Venezuela Speaks! attempts to counter the one-dimensional focus of the Western media on president Hugo Chavez by highlighting the central role that grassroots social movements have played in pushing the Bolivarian Revolution forward.

As one activist explains: “With Chavez or without Chavez, it is better to die on your feet than to live on your knees.”

Edited by three Venezuela specialists, Venezuela Speaks! is made up of in-depth interviews with 29 radicals and activists – from women’s groups, the indigenous movement, student groups, community media and trade unions.

By working in communal councils and cooperatives, building education centres, taking over factories and conducting land occupations, these people have forced the profound changes that have occurred on Chavez’s watch.

Their impressive gains include cutting extreme poverty in half, reducing the infant mortality rate by 40%, recognising the economic value of housework, a literacy drive that taught 1.5m people to read and write and the introduction of free higher education.

The dominant thread running through all the testimonies is the critical relationship between grassroots movements and a sympathetic government.

Interviewees continuously refer to the problem of what they call “the bureaucracy”, that is, conservative forces still in the government who are either deliberately or inadvertently slowing down the country’s transformation from a representative democracy to something approaching a participatory democracy.

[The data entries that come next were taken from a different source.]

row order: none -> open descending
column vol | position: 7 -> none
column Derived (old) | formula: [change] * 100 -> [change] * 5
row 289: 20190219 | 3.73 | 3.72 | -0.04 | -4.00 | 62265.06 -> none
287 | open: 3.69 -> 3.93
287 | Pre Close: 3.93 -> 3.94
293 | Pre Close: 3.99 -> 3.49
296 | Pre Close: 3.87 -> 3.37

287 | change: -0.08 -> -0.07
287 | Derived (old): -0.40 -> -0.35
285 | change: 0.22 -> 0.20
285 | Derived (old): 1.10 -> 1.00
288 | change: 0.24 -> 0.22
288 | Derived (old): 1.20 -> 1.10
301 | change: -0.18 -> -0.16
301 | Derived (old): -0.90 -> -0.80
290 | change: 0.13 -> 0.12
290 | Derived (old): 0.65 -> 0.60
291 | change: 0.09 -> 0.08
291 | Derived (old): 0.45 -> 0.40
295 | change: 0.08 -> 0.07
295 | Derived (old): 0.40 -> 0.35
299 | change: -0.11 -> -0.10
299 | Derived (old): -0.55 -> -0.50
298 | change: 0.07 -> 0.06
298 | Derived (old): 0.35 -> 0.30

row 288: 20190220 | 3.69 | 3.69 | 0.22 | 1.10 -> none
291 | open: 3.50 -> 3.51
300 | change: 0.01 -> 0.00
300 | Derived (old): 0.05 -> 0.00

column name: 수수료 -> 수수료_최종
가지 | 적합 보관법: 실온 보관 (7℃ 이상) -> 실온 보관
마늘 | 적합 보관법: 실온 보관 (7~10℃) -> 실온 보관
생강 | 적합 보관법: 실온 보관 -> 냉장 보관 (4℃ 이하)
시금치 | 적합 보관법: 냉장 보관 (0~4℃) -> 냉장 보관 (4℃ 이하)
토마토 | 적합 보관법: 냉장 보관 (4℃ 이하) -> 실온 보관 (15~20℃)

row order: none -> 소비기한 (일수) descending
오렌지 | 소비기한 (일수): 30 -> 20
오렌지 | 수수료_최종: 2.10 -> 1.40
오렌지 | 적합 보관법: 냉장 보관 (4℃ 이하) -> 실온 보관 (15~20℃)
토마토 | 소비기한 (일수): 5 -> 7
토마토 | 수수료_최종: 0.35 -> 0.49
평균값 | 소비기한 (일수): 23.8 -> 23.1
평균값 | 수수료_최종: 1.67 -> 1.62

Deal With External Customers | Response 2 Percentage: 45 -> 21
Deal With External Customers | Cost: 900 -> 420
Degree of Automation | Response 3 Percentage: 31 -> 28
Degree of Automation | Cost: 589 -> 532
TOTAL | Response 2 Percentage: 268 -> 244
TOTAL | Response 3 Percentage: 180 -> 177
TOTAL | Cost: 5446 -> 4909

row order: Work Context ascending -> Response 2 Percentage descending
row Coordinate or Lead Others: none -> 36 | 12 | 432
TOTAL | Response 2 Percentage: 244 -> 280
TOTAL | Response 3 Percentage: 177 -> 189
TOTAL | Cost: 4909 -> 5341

Encyclopaedic in scope, with a superb introductory history, extensive footnotes, a helpful list of abbreviations, explanatory maps and photos, Venezuela Speaks! caters equally to newcomers and those with a pre-existing knowledge of the subject.

Activists working for change in the developed world will no doubt be inspired by the personal accounts of struggle. There is certainly much to learn, especially the realisation that the social movements that propelled Chavez into power were decades in the making.

However, the book also raises an uncomfortable question: if often poor and uneducated activists in Venezuela can make such radical changes in the face of such powerful and repressive forces, why can’t we do the same in the relative freedom of Britain?

An astonishing achievement, Venezuela Speaks! deserves to become a landmark study of contemporary Venezuela.